● THE DATA
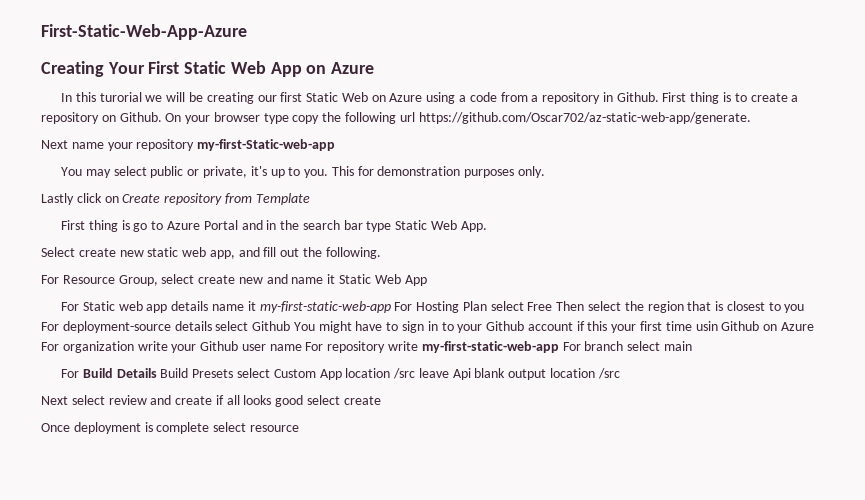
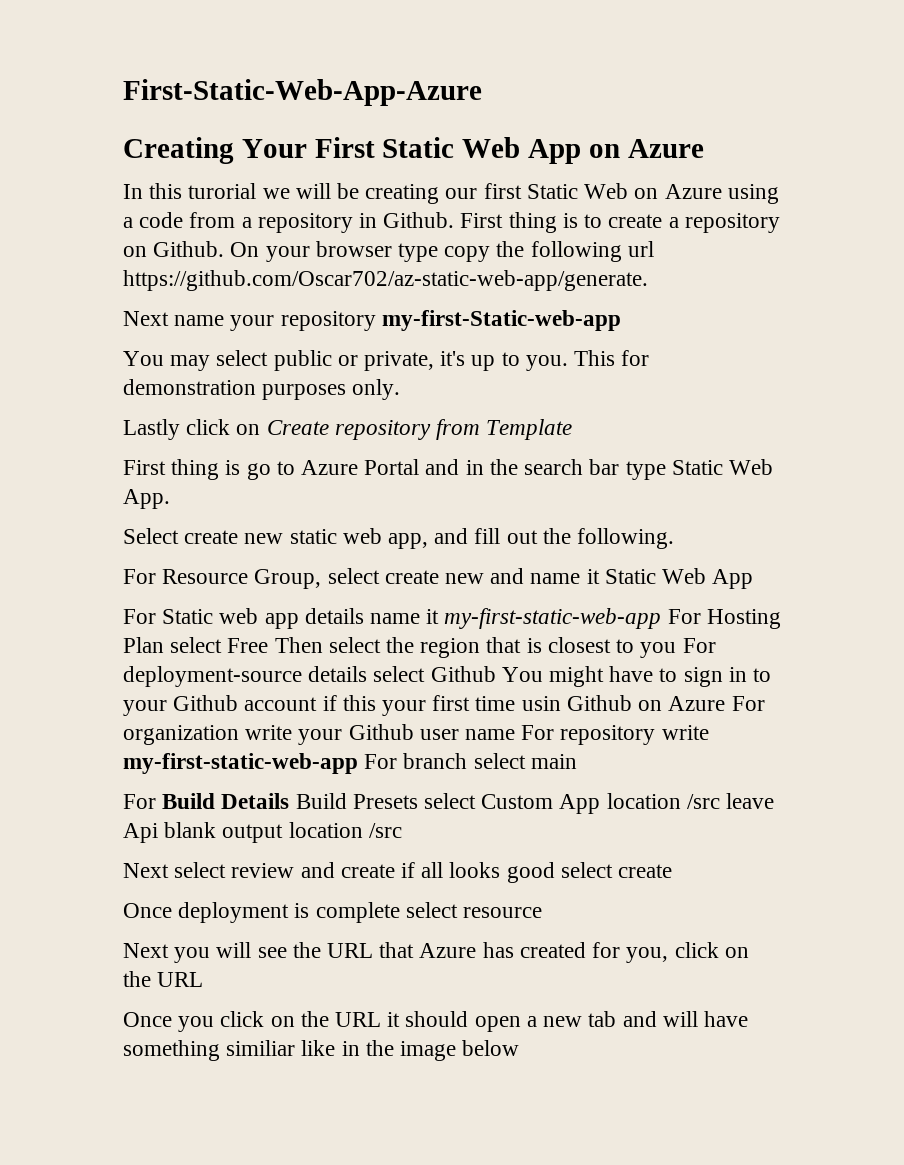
+ Next you will see the URL that Azure has created for you, click on the URL
+ Once you click on the URL it should open a new tab and will have something similiar like in the image below

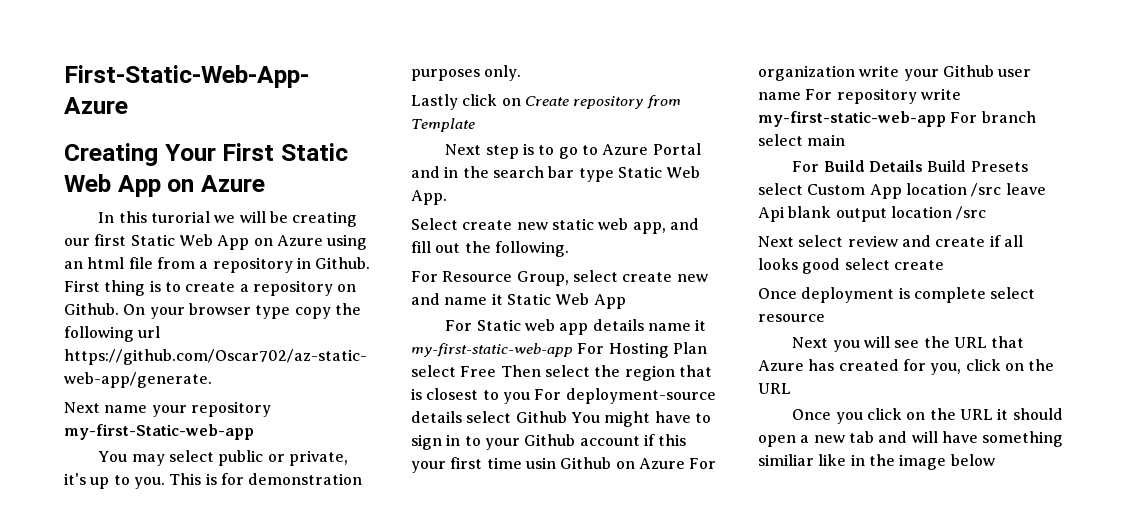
- In this turorial we will be creating our first Static Web on Azure using a code from a repository in Github.
+ In this turorial we will be creating our first Static Web App on Azure using an html file from a repository in Github.
- This for demonstration purposes only.
+ This is for demonstration purposes only.
- First thing is go to Azure Portal and in the search bar type Static Web App.
+ Next step is to go to Azure Portal and in the search bar type Static Web App.

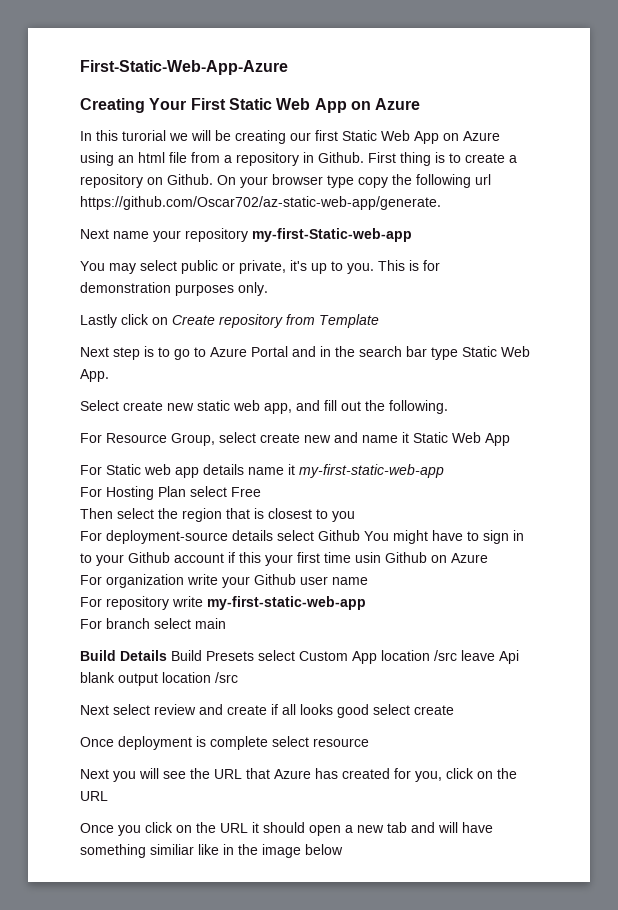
- For Static web app details name it my-first-static-web-app For Hosting Plan select Free Then select the region that is closest to you For deployment-source details select Github You might have to sign in to your Github account if this your first time usin Github on Azure For organization write your Github user name For repository write my-first-static-web-app For branch select main
+ For Static web app details name it my-first-static-web-app
+ For Hosting Plan select Free
+ Then select the region that is closest to you
+ For deployment-source details select Github You might have to sign in to your Github account if this your first time usin Github on Azure
+ For organization write your Github user name
+ For repository write my-first-static-web-app
+ For branch select main
- For Build Details Build Presets select Custom App location /src leave Api blank output location /src
+ Build Details Build Presets select Custom App location /src leave Api blank output location /src

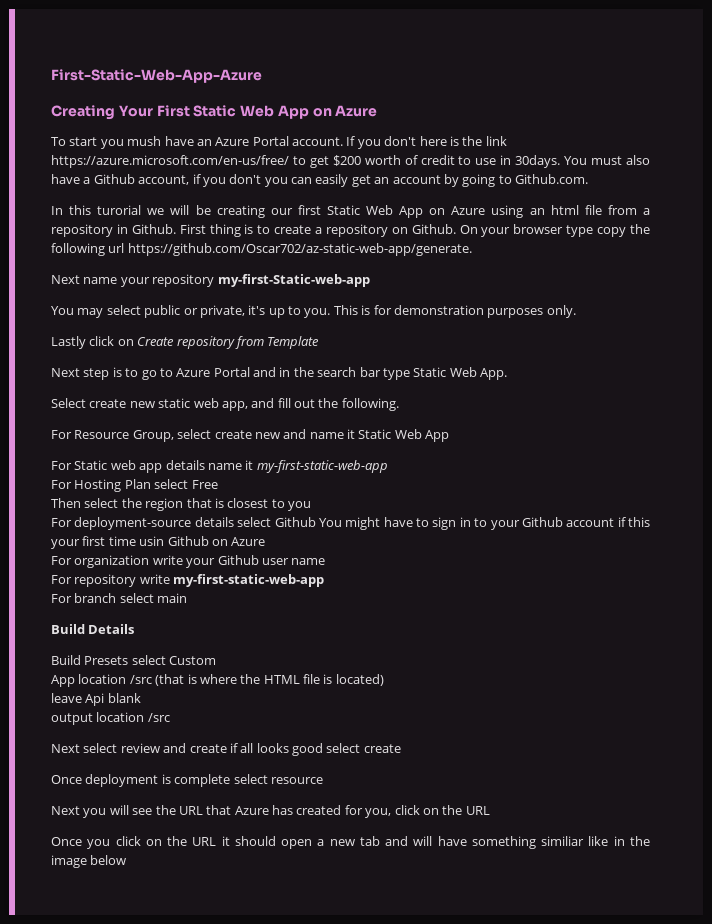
+ To start you mush have an Azure Portal account. If you don't here is the link https://azure.microsoft.com/en-us/free/ to get $200 worth of credit to use in 30days. You must also have a Github account, if you don't you can easily get an account by going to Github.com.
- Build Details Build Presets select Custom App location /src leave Api blank output location /src
+ Build Details
+ Build Presets select Custom
+ App location /src (that is where the HTML file is located)
+ leave Api blank
+ output location /src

● ACTIVITY
Tell how many lines of the data include the word "that", and nothing else.

● EXERCISE ANSWER
4